The GLBTRT has been reviewing books and movies in its newsletter since the early 1990s. Trace the evolution of queer publishing through these historic reviews. This review was originally published in Vol. 4, No. 2, Summer 1992.
Dear Reader, if you like your books to have frequent salutations like this and if you like to be tossed about in a melange of myth, legend and folklore of rabbits, witches and hexes, of an interspersed fantasy which could be labeled ”Robertain Bunnyland,” and then have it occasionally woven together with what must be a semiautobiographical story of a lover dying of AIDS, then this may be the read for you.
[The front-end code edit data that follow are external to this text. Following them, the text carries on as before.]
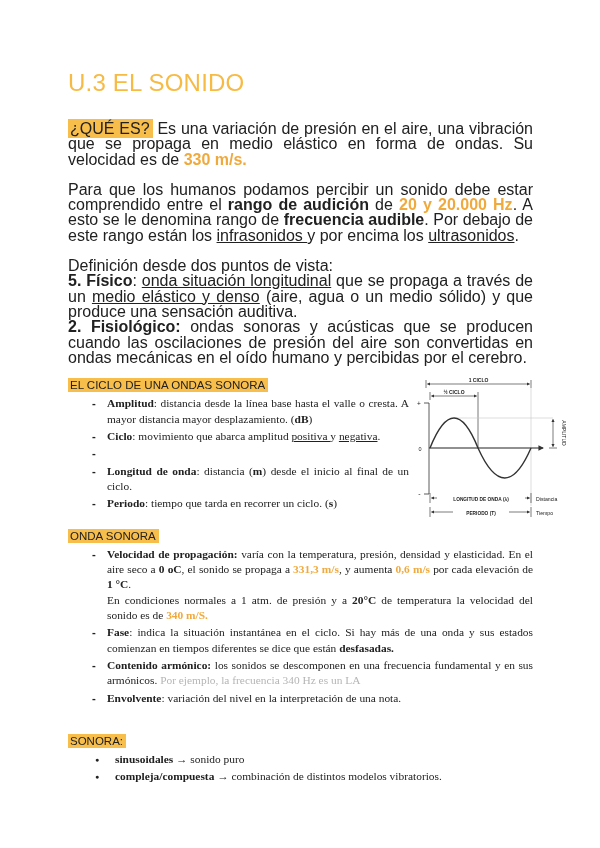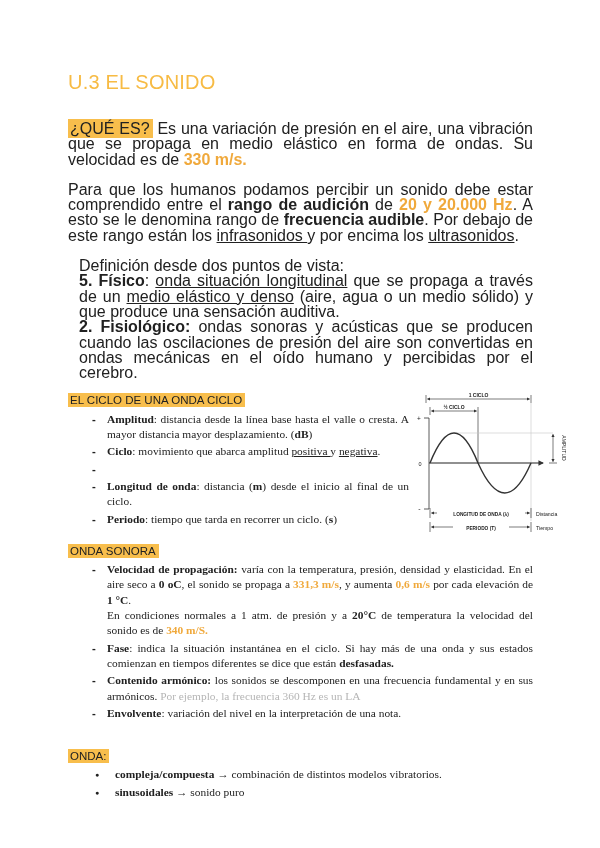--- a/index.html
+++ b/index.html
@@ -7,7 +7,7 @@
   body{font-family:"Liberation Sans","DejaVu Sans",sans-serif;color:#212121;
        -webkit-font-smoothing:antialiased;}
   .page{padding:72px 67px 0 68px;}
-  .title{font-size:20px;line-height:21px;font-weight:400;color:var(--accent-title);
+  .title{font-size:24px;line-height:21px;font-weight:400;color:var(--accent-title);
          margin:0 0 28px 0;letter-spacing:.2px;}
   .para{font-size:16px;line-height:15.3px;text-align:justify;margin:0 0 15px 0;}
   .para.tight{margin-bottom:0;margin-left:11px;}

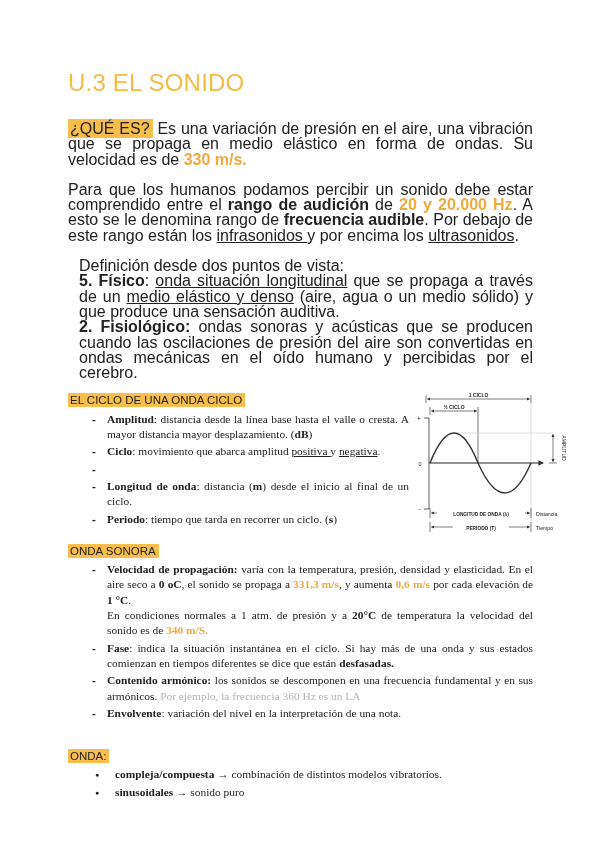--- a/index.html
+++ b/index.html
@@ -10,7 +10,7 @@
   .title{font-size:24px;line-height:21px;font-weight:400;color:var(--accent-title);
          margin:0 0 28px 0;letter-spacing:.2px;}
   .para{font-size:16px;line-height:15.3px;text-align:justify;margin:0 0 15px 0;}
-  .para.tight{margin-bottom:0;margin-left:11px;}
+  .para.tight{margin-bottom:0;}
   .heading{font-size:11.5px;line-height:15.3px;margin:0 0 3px 0;}
   .heading.gap{margin-top:28px;}
   .hl{background:var(--highlight);padding:1px 3px 1px 2px;}

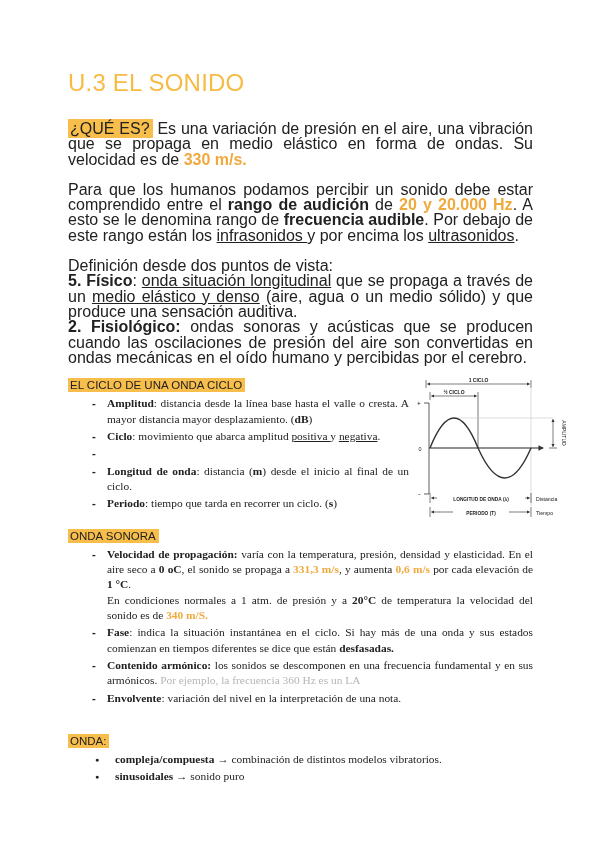--- a/index.html
+++ b/index.html
@@ -105,7 +105,7 @@
       </svg>
     </div>
     <div id="cycle-blocks">
-        <div class="heading"><span class="hl">EL CICLO DE UNA ONDA CICLO</span></div>
+        <div class="heading"><span class="hl">EL CICLO DE UNA ONDAS SONORA</span></div>
         <div class="list">
           <div class="li">
             <span class="marker">-</span>

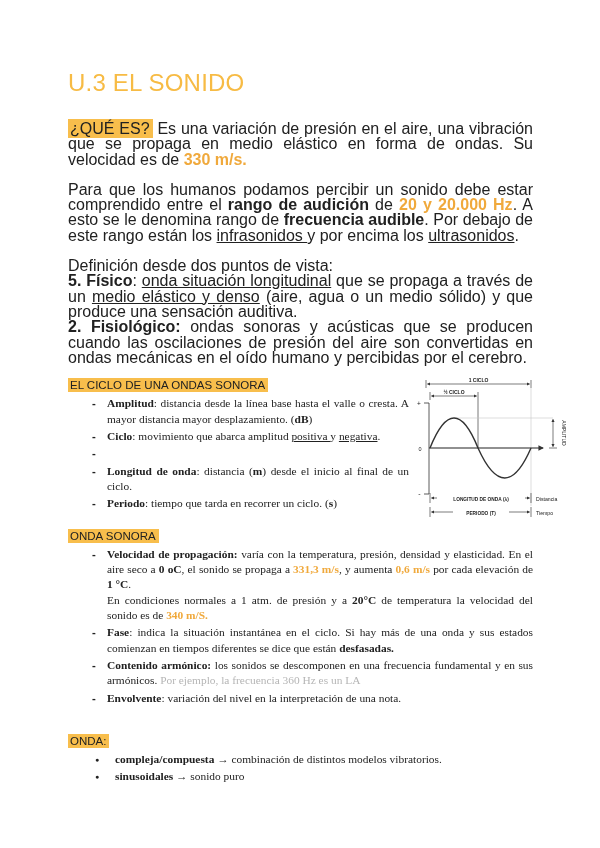--- a/index.html
+++ b/index.html
@@ -144,7 +144,7 @@
         </div>
         <div class="li">
           <span class="marker">-</span>
-          <span class="li-text"><span class="run b">Contenido armónico:</span><span class="run"> los sonidos se descomponen en una frecuencia fundamental y en sus armónicos.</span><span class="run g"> Por ejemplo, la frecuencia 360 Hz es un LA</span></span>
+          <span class="li-text"><span class="run b">Contenido armónico:</span><span class="run"> los sonidos se descomponen en una frecuencia fundamental y en sus armónicos.</span><span class="run g"> Por ejemplo, la frecuencia 340 Hz es un LA</span></span>
         </div>
         <div class="li">
           <span class="marker">-</span>

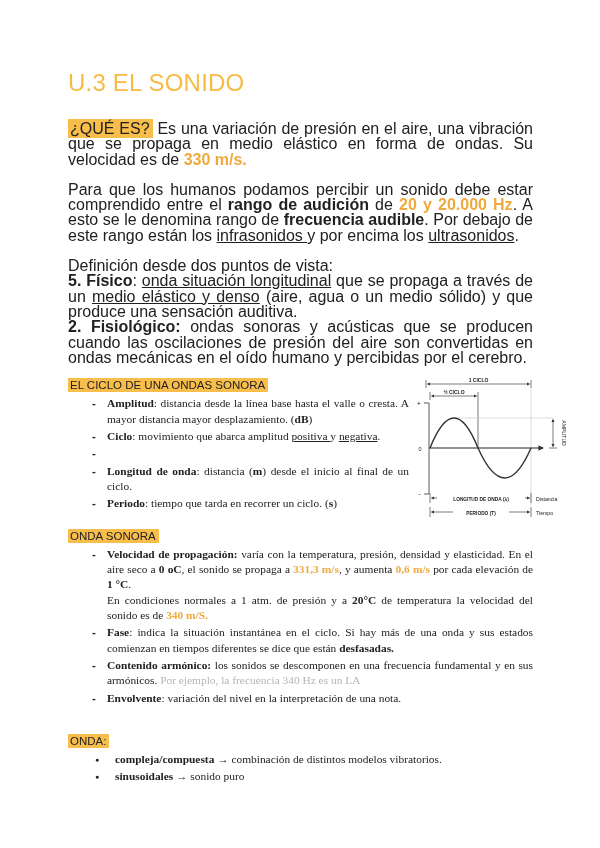--- a/index.html
+++ b/index.html
@@ -151,7 +151,7 @@
           <span class="li-text"><span class="run b">Envolvente</span><span class="run">: variación del nivel en la interpretación de una nota.</span></span>
         </div>
       </div>
-      <div class="heading gap"><span class="hl">ONDA:</span></div>
+      <div class="heading gap"><span class="hl">SONORA:</span></div>
       <div class="list dot-list">
         <div class="li">
           <span class="marker">●</span>

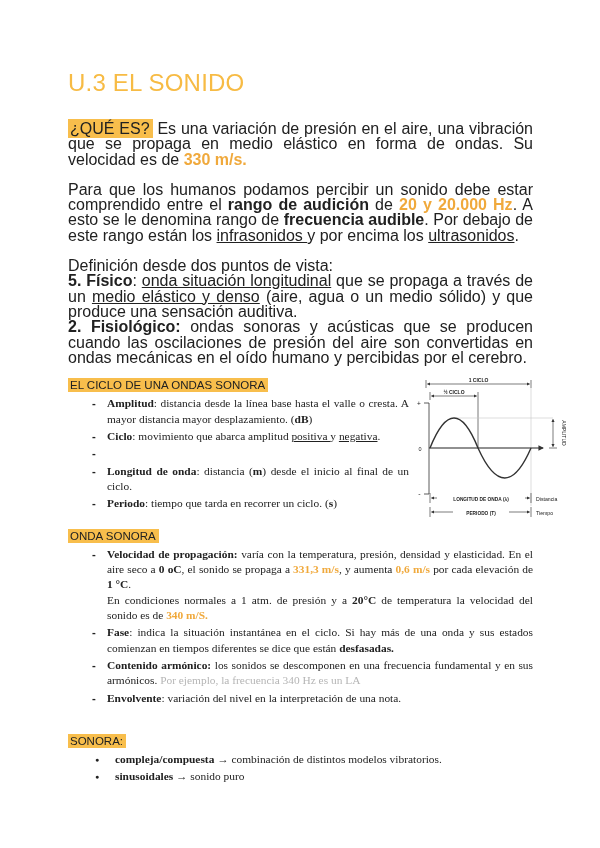--- a/index.html
+++ b/index.html
@@ -155,11 +155,11 @@
       <div class="list dot-list">
         <div class="li">
           <span class="marker">●</span>
-          <span class="li-text"><span class="run b">compleja/compuesta</span><span class="run"> → combinación de distintos modelos vibratorios.</span></span>
+          <span class="li-text"><span class="run b">sinusoidales</span><span class="run"> → sonido puro</span></span>
         </div>
         <div class="li">
           <span class="marker">●</span>
-          <span class="li-text"><span class="run b">sinusoidales</span><span class="run"> → sonido puro</span></span>
+          <span class="li-text"><span class="run b">compleja/compuesta</span><span class="run"> → combinación de distintos modelos vibratorios.</span></span>
         </div>
       </div>
     </div>

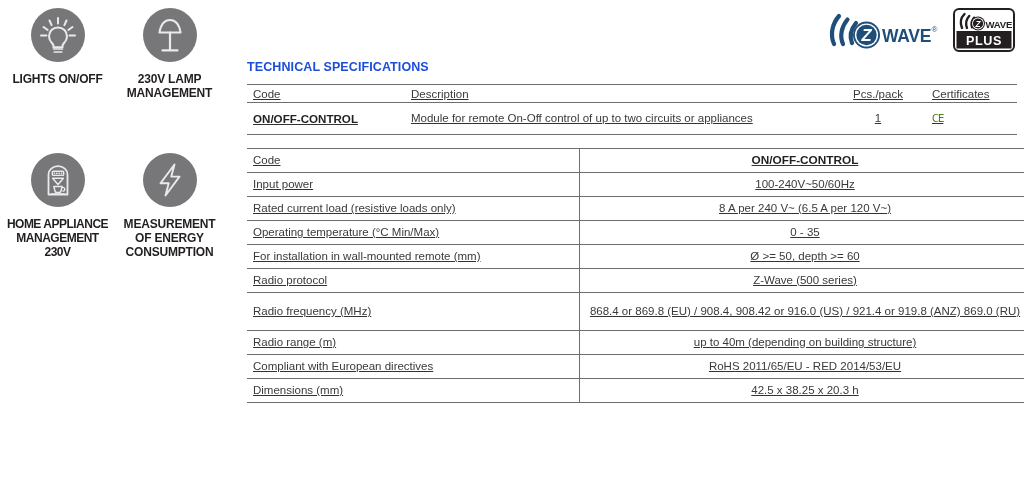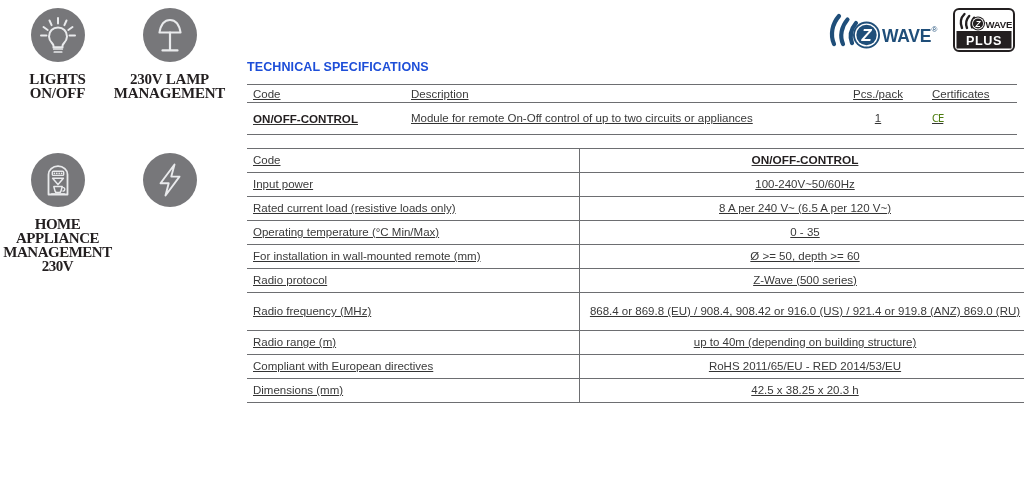--- a/index.html
+++ b/index.html
@@ -50,13 +50,13 @@
     display: block;
   }
   .feature-label {
-    font-size: 15px;
+    font-size: 12px;
     font-weight: bold;
     line-height: 14px;
     letter-spacing: -0.2px;
     color: #231f20;
     white-space: pre-line;
-    font-family: Liberation Serif, serif;
+    font-family: Liberation Sans, sans-serif;
   }
   .feature-cell.col0.row1 .feature-label { letter-spacing: -0.5px; }
 

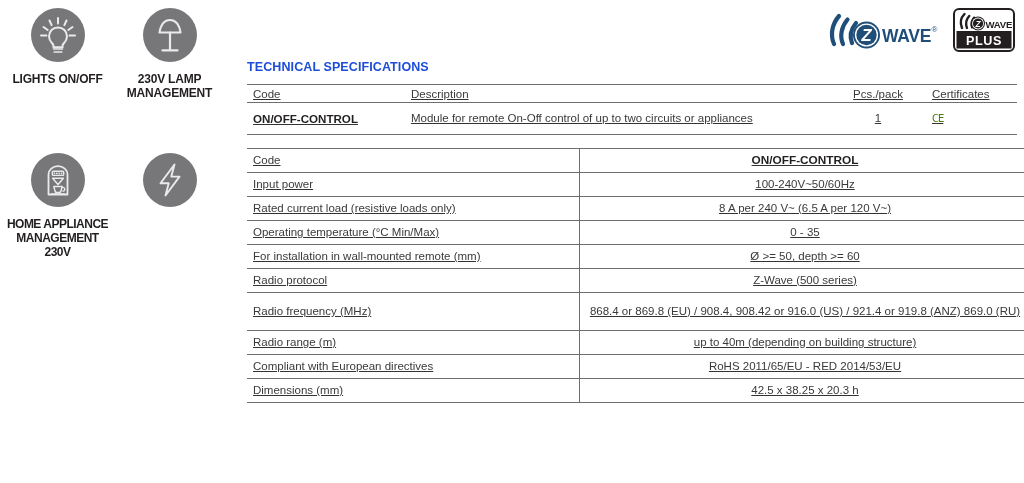--- a/index.html
+++ b/index.html
@@ -229,6 +229,9 @@
         <path d="M31.5 11.5 L17.5 30.3 l8.2 0 l-3.2 12.2 l14 -18.9 l-8.2 0 z" fill="none" stroke="#e9eaec" stroke-width="1.9" stroke-linejoin="round"></path>
       </svg>
     </div>
+    <div class="feature-label">MEASUREMENT
+OF ENERGY
+CONSUMPTION</div>
   </div>
 
 </div>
However, I offer a word of caution. While it may have been a true cathartic effort for the author to deal with the tragedies surrounding us, it is often presented here in cloyingly grating and cliched expressions. Phrases such as “‘Oh dear, sweet little bunny, this is the first bit of comfort I’ve had in who knows how long!'” and “falling apart at the seams” are used more often than the sometimes clever and vivid writing that does appear. The bunny theme was evidently chosen here because the lovers were grasping out for larger-life meanings and because Chinese mythology holds that “the hare is the symbol of invertsnobody knows why- and is considered their patron.” This reader did not get swept into the effort. Larger fiction collections could consider this as a marginal possibility.